---------- Records shown

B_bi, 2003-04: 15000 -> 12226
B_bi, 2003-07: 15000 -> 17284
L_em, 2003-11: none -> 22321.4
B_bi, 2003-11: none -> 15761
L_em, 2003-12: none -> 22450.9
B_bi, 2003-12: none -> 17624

--------------------
---------- Records shown

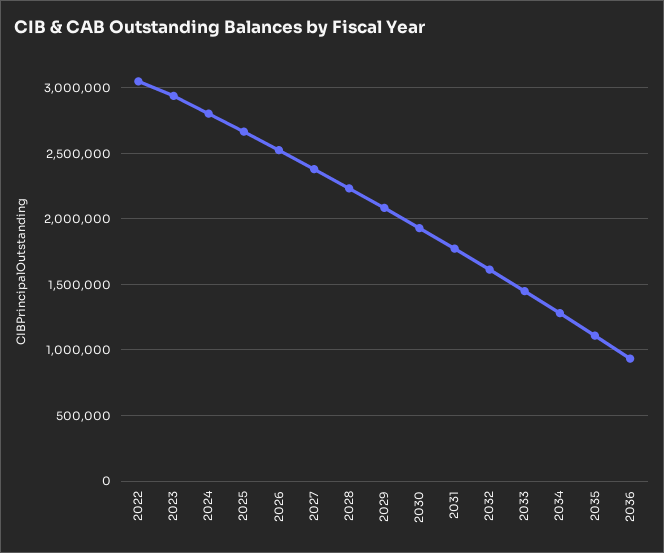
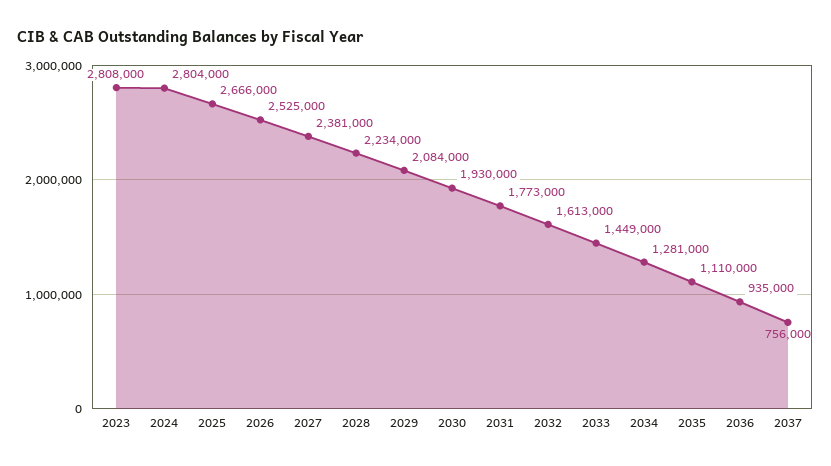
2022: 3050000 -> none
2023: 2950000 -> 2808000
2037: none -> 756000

--------------------

__About this task__
Among the records above, a stretch begins at the line containing "B_bi, 2003-07: 15000 -> 17284" and ends at the line containing "B_bi, 2003-12: none -> 17624". Restate that stretch word for word, and nothing else.

__Expected answer__
B_bi, 2003-07: 15000 -> 17284
L_em, 2003-11: none -> 22321.4
B_bi, 2003-11: none -> 15761
L_em, 2003-12: none -> 22450.9
B_bi, 2003-12: none -> 17624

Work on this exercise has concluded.